╭──

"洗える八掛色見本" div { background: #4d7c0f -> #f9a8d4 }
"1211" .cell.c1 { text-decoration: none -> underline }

╰──
╭──

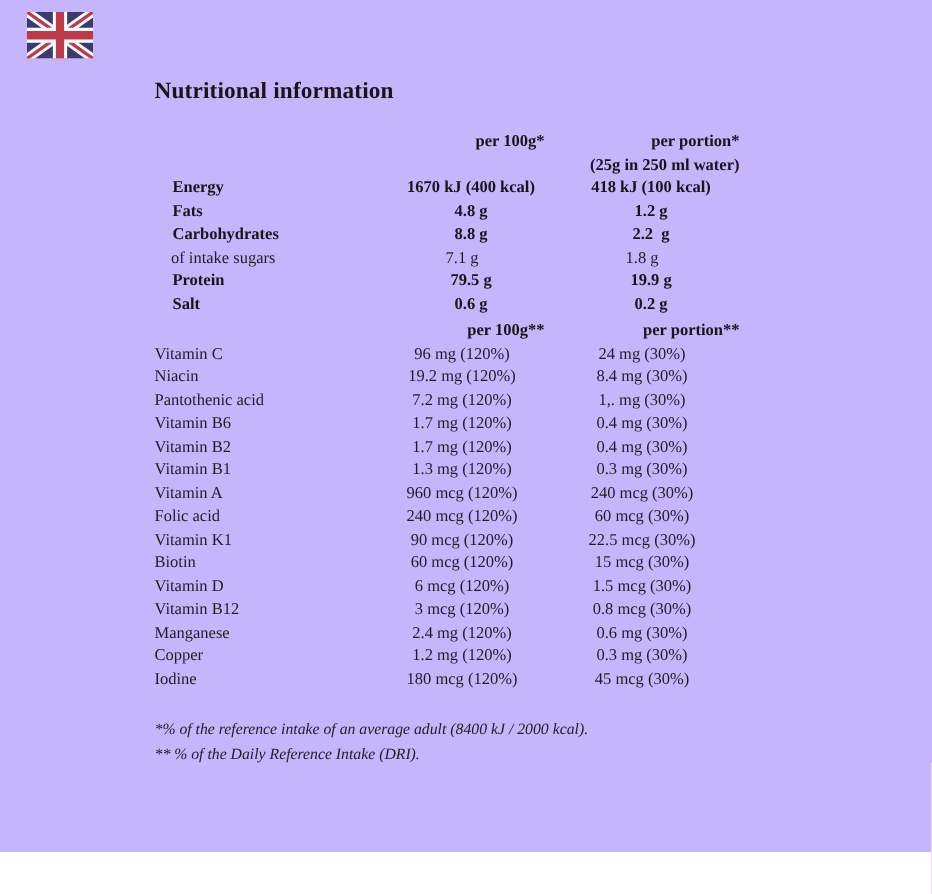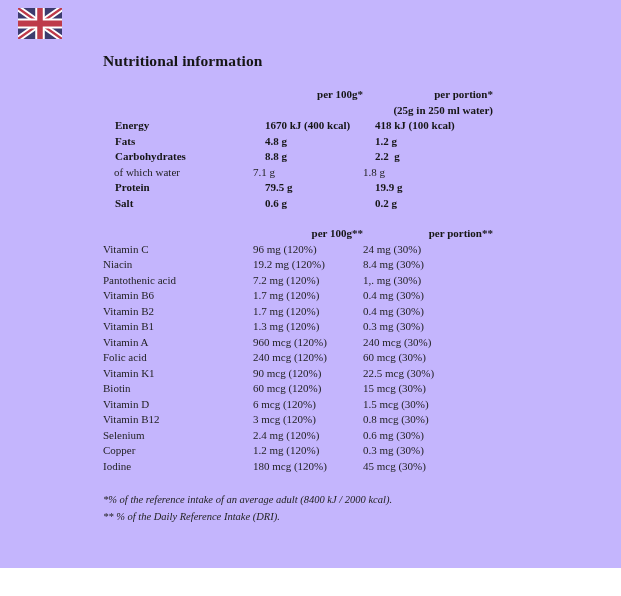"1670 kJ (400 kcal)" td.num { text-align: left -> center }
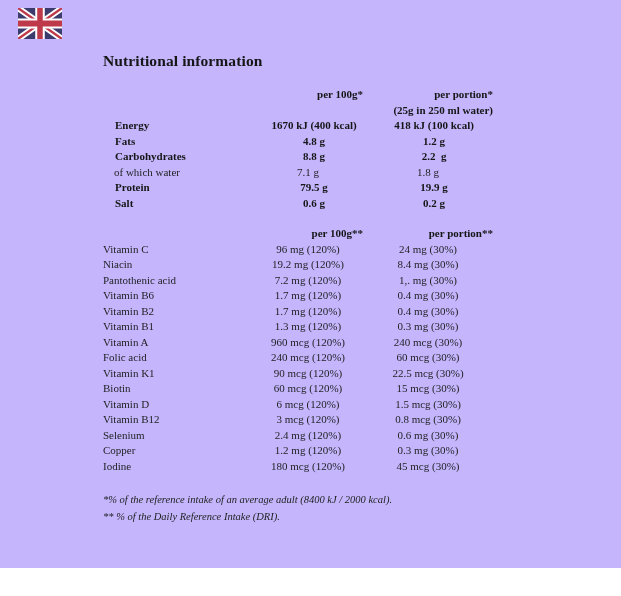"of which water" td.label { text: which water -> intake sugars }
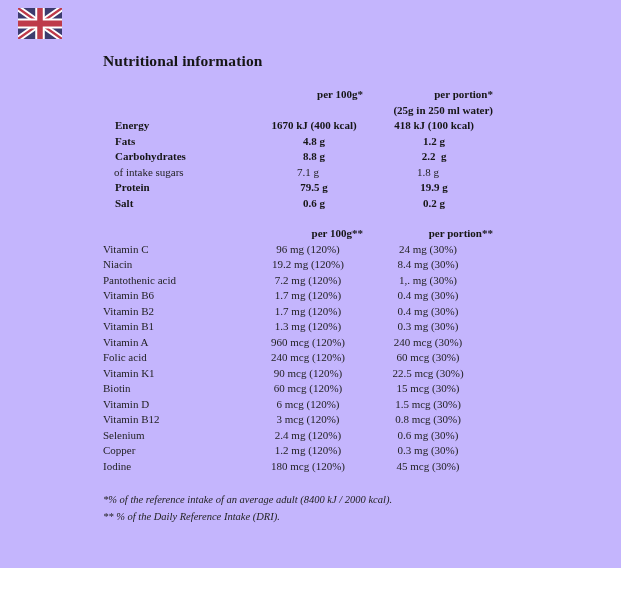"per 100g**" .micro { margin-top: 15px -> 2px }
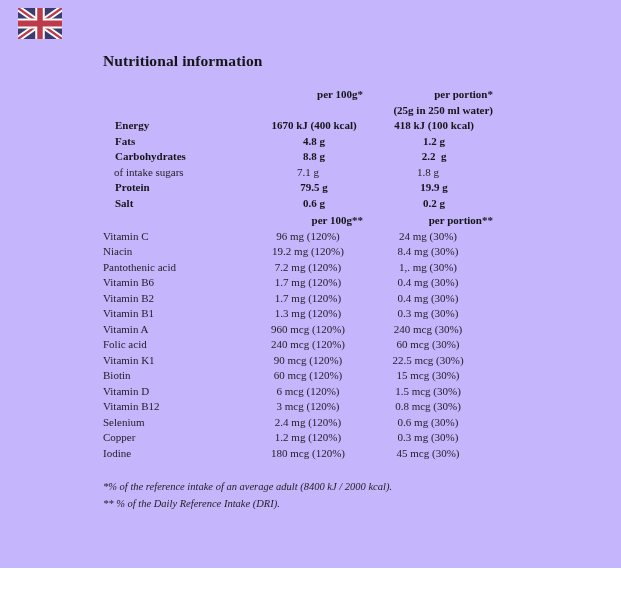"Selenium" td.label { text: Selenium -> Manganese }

╰──

* _WORK TO COMPLETE_
Give exactly the lines above that run from the line with "text: which water" to the line with "text: Selenium ->", both included, leaving every picture out.

* _ANSWER TO THE EXERCISE_
"of which water" td.label { text: which water -> intake sugars }
"per 100g**" .micro { margin-top: 15px -> 2px }
"Selenium" td.label { text: Selenium -> Manganese }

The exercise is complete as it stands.